NICE has published nine quality standards covering gastro-oesophageal reflux in children and young people.
NICE notes that gastro-oesophageal reflux “is a normal physiological process” that usually occurs after eating, is more common in infants than in older children, and presents as “effortless regurgitation of feeds”. In gastro-oesophageal reflux disease (GORD), severe reflux symptoms need treatment.
One quality standard remarks that some symptoms “commonly mistaken” for GORD may be ‘red flags’ for other problems and require specialist referral or further investigation. For example, intestinal obstruction may cause bile-stained (green or yellow-green) vomit. Blood in stool could indicate, for example, bacterial gastroenteritis or cows’ milk allergy. Chronic diarrhoea might also suggest cows’ milk allergy.
Another quality standard comments that infants, children and young people should not receive domperidone, metoclopramide or erythromycin (used as a prokinetic) to manage gastro-oesophageal reflux or GORD without advice from a paediatrician. This reflects the risks, such as neurological and cardiac side-effects.

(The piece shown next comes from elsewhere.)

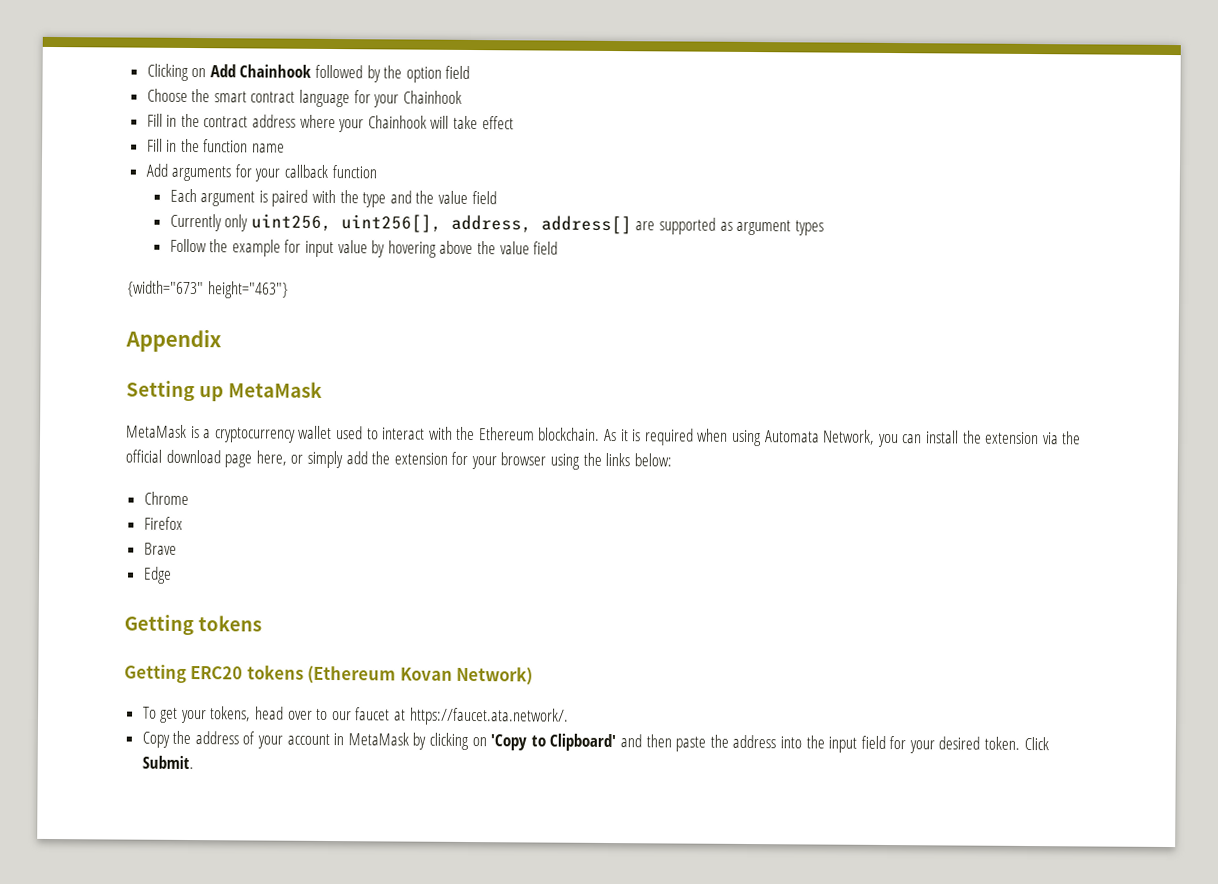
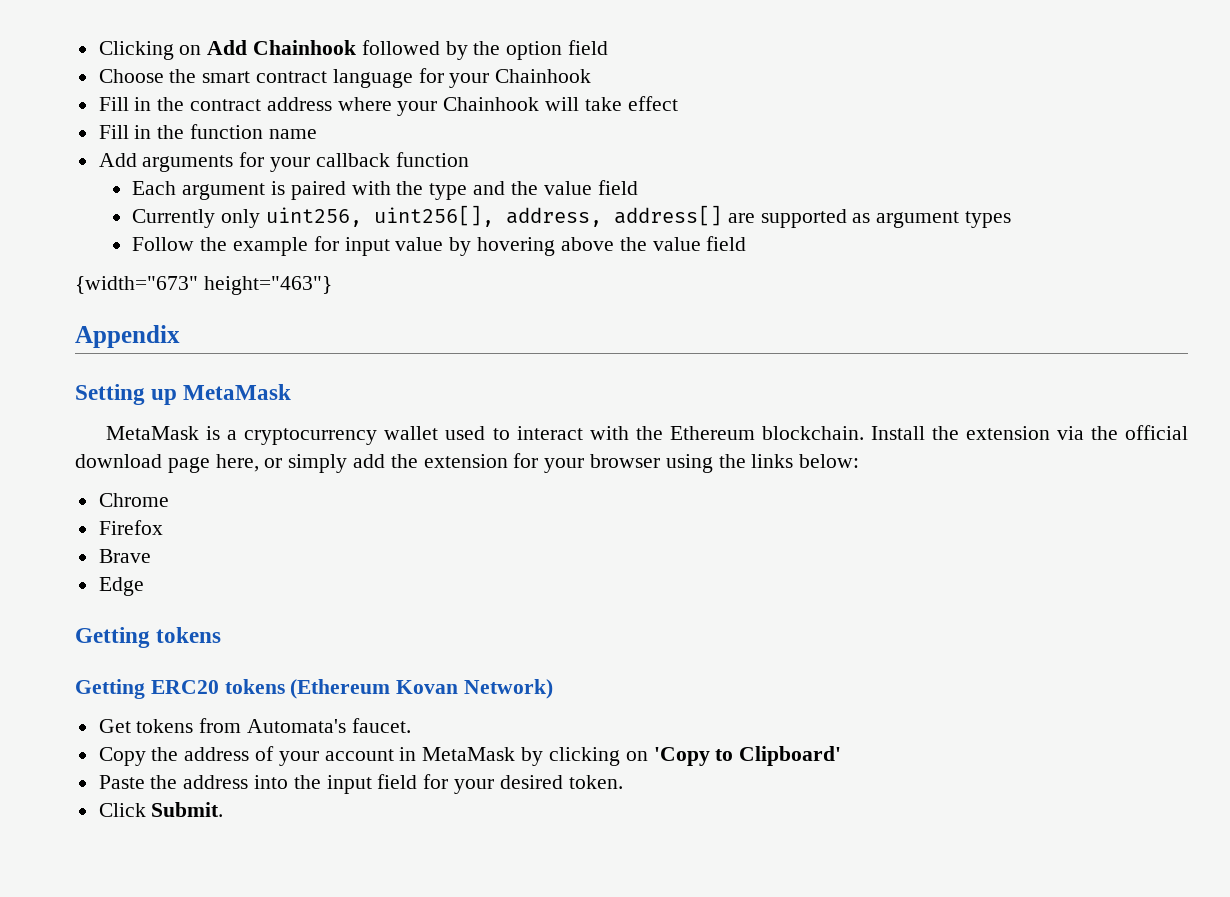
[604,428,959,448] As it is required when using Automata Network, you can install -> [870,426,925,440] Install
[142,706,569,726] To get your tokens, head over to our faucet at https://faucet.ata.network/. -> [98,718,411,733] Get tokens from Automata's faucet.
[619,734,707,752] and then paste -> [98,775,145,789] // Paste
(1021, 743) none -> (623, 782) //

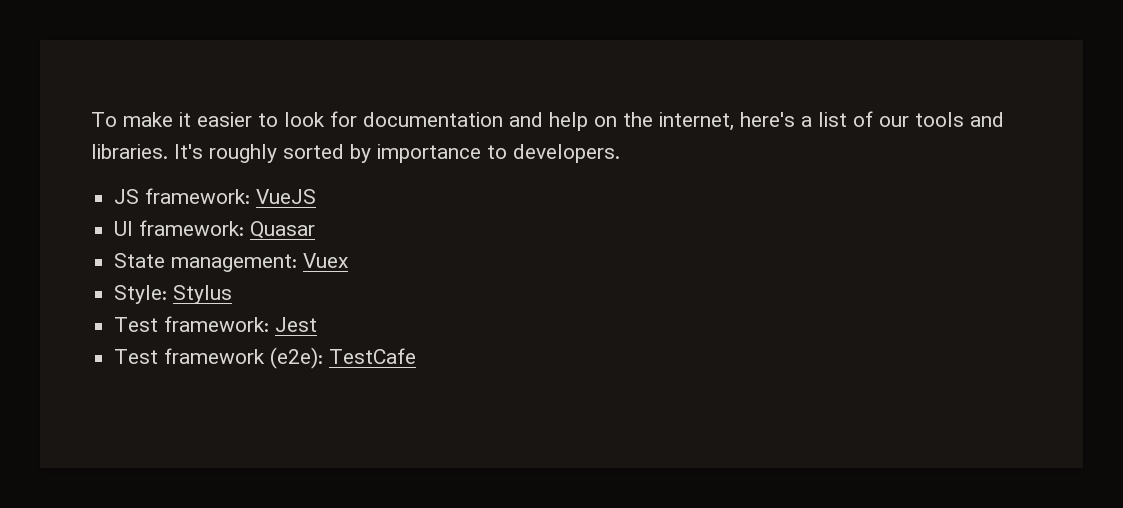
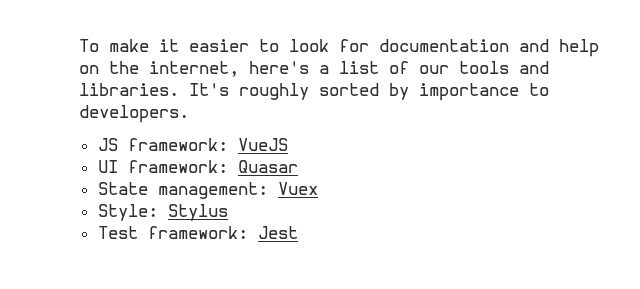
[114,347,417,369] // Test framework (e2e): TestCafe -> (298, 232) none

In addition, the standards say that “there is no evidence” that acid-suppressing drugs, including proton pump inhibitors or H2 receptor antagonists, reduce regurgitation in infants and children. NICE concludes that “unnecessary use should be avoided” and should not be prescribed “if visible regurgitation is an isolated symptom”.
NICE suggest that first-line management includes feeding assessment and advice for breast-fed infants or a stepped-care approach for formula-fed infants. Alginate can be tried if first-line management is unsuccessful. But thickened formula feeds should be stopped before using alginates.